Danielle Armour

As children, we all think we are budding artists. However, many people lose both interest and confidence in their ability to draw through adolescence and adulthood.

Recently, there has been a call for the education system to encourage drawing and visualised learning as part of all subjects through high school. The goal is to encourage creative thinking in order to introduce more innovative minds into the workforce.

With the STEM fields of science, technology, engineering or maths predicted to have the most available job opportunities for young people, it can be easy to think that drawing is an unnecessary skill to be taught and is taking time away from other aspects of learning, particularly in a curriculum that is already full.

However, drawing is an effective and often less time consuming way to document experiments and processes in the field of science, while for anthropologists, drawing is used to take field notes. Drawing in also an important part of the development process of new technologies, with sketches of prototypes frequently requires.

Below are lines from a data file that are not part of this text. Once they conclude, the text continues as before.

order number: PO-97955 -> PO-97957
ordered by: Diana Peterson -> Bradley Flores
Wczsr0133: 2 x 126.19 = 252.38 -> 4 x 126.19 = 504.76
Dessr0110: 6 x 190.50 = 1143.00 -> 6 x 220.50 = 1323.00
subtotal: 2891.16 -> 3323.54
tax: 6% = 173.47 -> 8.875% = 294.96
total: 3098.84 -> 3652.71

The problem with the continuation of drawing as a form of education is that a child’s transition to high school often brings about many insecurities. Many children choose not to use drawing as a form of organising their thoughts for fear of judgement from their peers.

To overcome this, drawing as a form of visual mapping, organising and presenting information and communication can be considered.

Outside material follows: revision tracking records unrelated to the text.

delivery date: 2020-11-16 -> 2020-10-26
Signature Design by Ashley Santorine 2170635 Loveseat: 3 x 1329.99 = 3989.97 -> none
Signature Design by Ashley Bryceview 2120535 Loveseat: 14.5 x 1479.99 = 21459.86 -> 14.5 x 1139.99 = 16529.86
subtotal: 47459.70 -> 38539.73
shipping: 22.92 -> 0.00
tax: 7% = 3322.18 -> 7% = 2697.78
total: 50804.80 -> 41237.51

This is the approach of The University of Newcastle’s Natural History Illustration program, which combines science and illustration to communicate findings in fields such as medicine, taxonomy and archaeology.

Everybody learns in different ways with some of the main learning methods being visual, aural and kinesthetic. However, there is a stigma associated with the idea that academic learning cannot be creative. More focus on visual learning may be the key to producing a generation whose focus is turning thoughts and ideas into real and tangible things.